To this end, we opted for a simple angle-based mapping method, which is fast and does not require any training. We assume that the operator has visual feedback of the teleoperated system, so they can adapt their movements in cases of inaccuracies caused by the mapping method. For the Seed Robotics hand that has 7 DoFs, 2 for the wrist and 5 for the fingers, we chose five angles extracted from the estimated pose to transfer to the robot. You can see the joints that are used for the mapping in the Figure below. For the Pisa\IIT Soft hand, which has only 1 DoF, we use the average of all the joint angles of the operator's hand to command it.

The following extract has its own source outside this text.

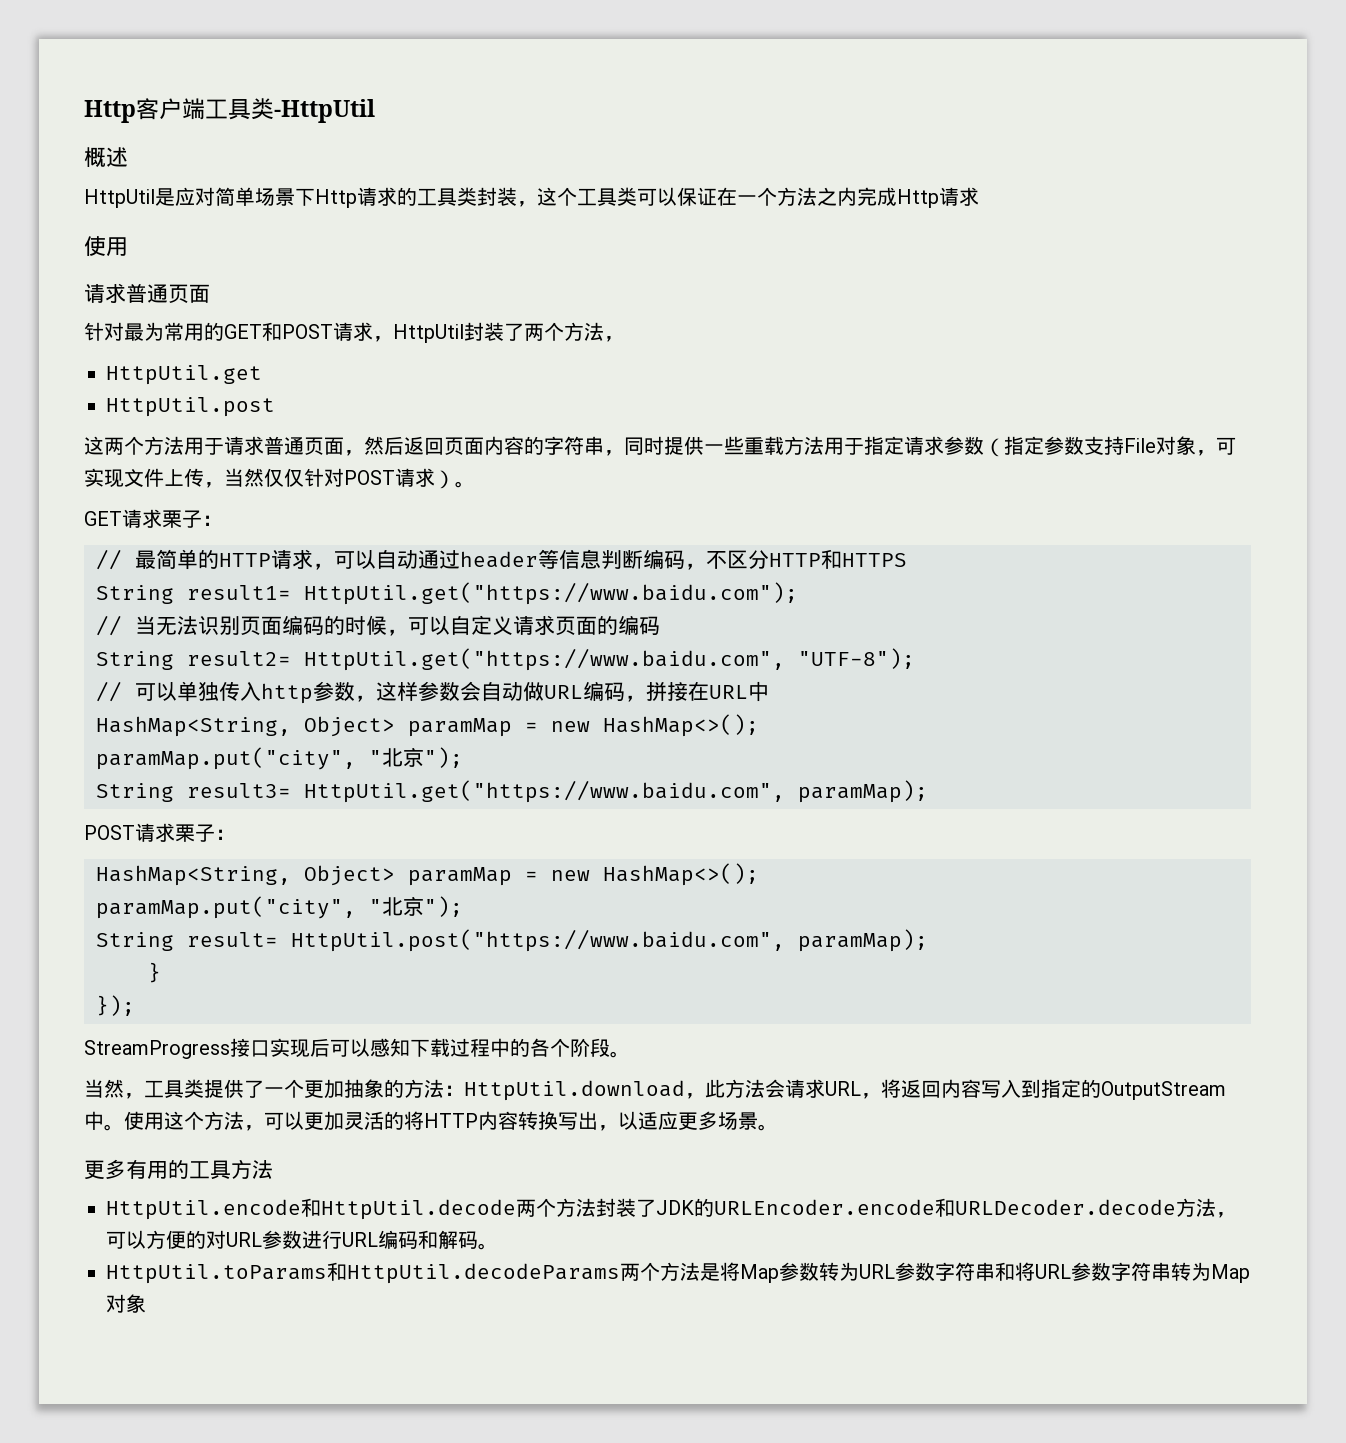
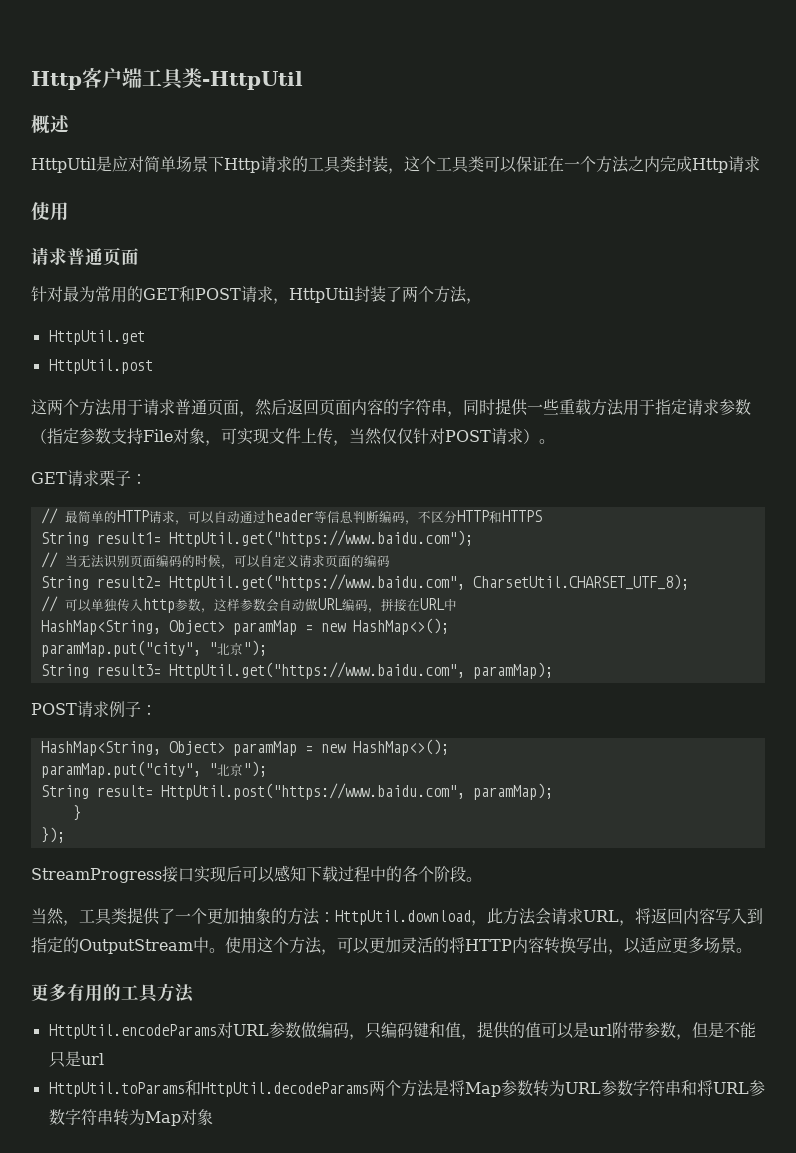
[798,648,915,669] "UTF-8"); -> [472,574,689,590] CharsetUtil.CHARSET_UTF_8);
[175,824,195,842] 栗 -> [109,701,125,717] 例
[106,1198,1236,1220] [106,1230,498,1250] HttpUtil.encode和HttpUtil.decode两个方法封装了JDK的URLEncoder.encode和URLDecoder.decode方法，可以方便的对URL参数进行URL编码和解码。 -> [48,1021,756,1040] [48,1051,104,1068] HttpUtil.encodeParams对URL参数做编码，只编码键和值，提供的值可以是url附带参数，但是不能只是url

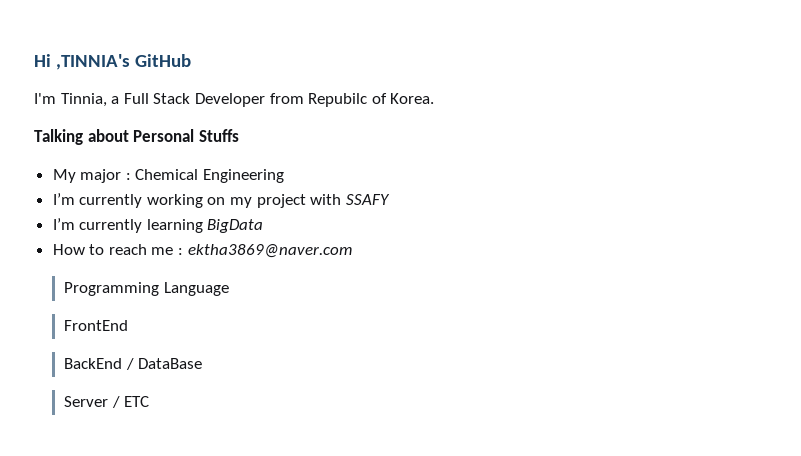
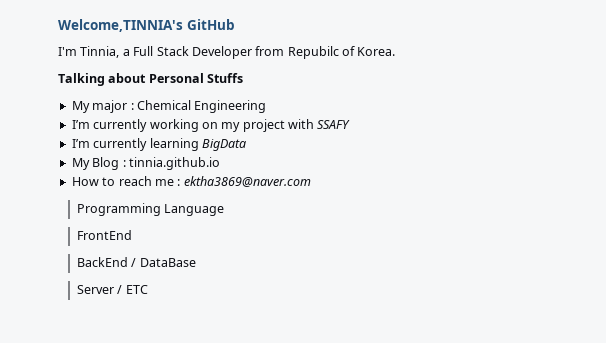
[34,54,131,70] Hi ,TINNIA's -> [58,19,183,32] Welcome,TINNIA's
(264, 226) none -> [71,157,220,170] // My Blog : tinnia.github.io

Fig. 1. The fixed angle-based mapping from the operator's hand to the Seed Robotics hand.


Arm Controller

Controlling the arm of the robot can be done using only the 3D position of the wrist of the operator. The hand pose extraction methods presented above, estimate 2.5D coordinates for the hand landmarks. This means that we can only control the end-effector of the robotic arm in two directions, since we do not have enough information about the third. So, we chose to map the movements of the operator’s wrist in the horizontal and vertical direction in the 2D image to the $z$ and $x$ axis of the robot’s end-effector. In order to be able to control the robot in all three directions to make the system more useful in real-world scenarios, we track the second hand of the operator and map its movement on the horizontal axis to the robot’s $y$ direction. In practice, the robot and the operator’s hand start from a fixed position near the middle of their operational space, we then calculate small displacements of the wrist and transfer them to the robotic arm using an inverse kinematics controller.


Fig. 2. Schematic representation of final teleoperation controller.


Results

We applied this method both in simulation and in a real-world setting. For the simulated tasks we developed one environment for each hand. For the Seed Robotics hand, we used three colored cubes on a table and the goal was to stack them on top of each other. You can see the execution of the task in the video below.



For the Pisa/IIT SoftHand, we used three household objects: an orange, a coke can, and a meat can and the goal was to move everything inside the tray on the side of the table. You can see the execution of the task in the video below. In this case, we also make use of the second hand to control the arm in the $y$ direction.



Finally, for the real-world experiments we used the Seed Robotics hand and the Kinova arm to perform a table cleaning task. We placed three small boxes on a table and a big cardboard box as their target position. The operator then teleoperated the robotic system using the vision pipeline to place all objects in the cardboard box.




Conclusion

In summary, we developed a system for teleoperating a dexterous robot through monocular RGB input. Although we can control the robot to perform simple manipulation tasks, our system lacks the ability to control the orientation of the hand, which could be an interesting future engineering challenge. This project demonstrated that building such teleoperation systems can be fairly easy and cost-effective. Ongoing research in vision based teleoperation (Qin et al. 2023) can have provide multiple benefits for the field of robotic manipulation.


References

[1] Arunachalam et al. “Dexterous Imitation Made Easy: A Learning-Based Framework for Efficient Dexterous Manipulation.” ICRA, 2023.

[2] Sivakumar et al. “Robotic Telekinesis: Learning a Robotic Hand Imitator by Watching Humans on YouTube.” Arxiv, 2022.

[3] Rong et al. “FrankMocap: A Monocular 3D Whole-Body Pose Estimation System via Regression and Integration.” ICCVW, 2021.

[4] Zhang et al. “MediaPipe Hands: On-device Real-time Hand Tracking” CV4ARVR, 2020.

[5] Handa et al. “DexPilot: Vision-Based Teleoperation of Dexterous Robotic Hand-Arm System.” ICRA, 2020.

[6] Li et al. “Vision-based Teleoperation of Shadow Dexterous Hand using End-to-End Deep Neural Network.” ICRA, 2019.

[7] Qin et al. “AnyTeleop: A General Vision-Based Dexterous Robot Arm-Hand Teleoperation System” RSS, 2023.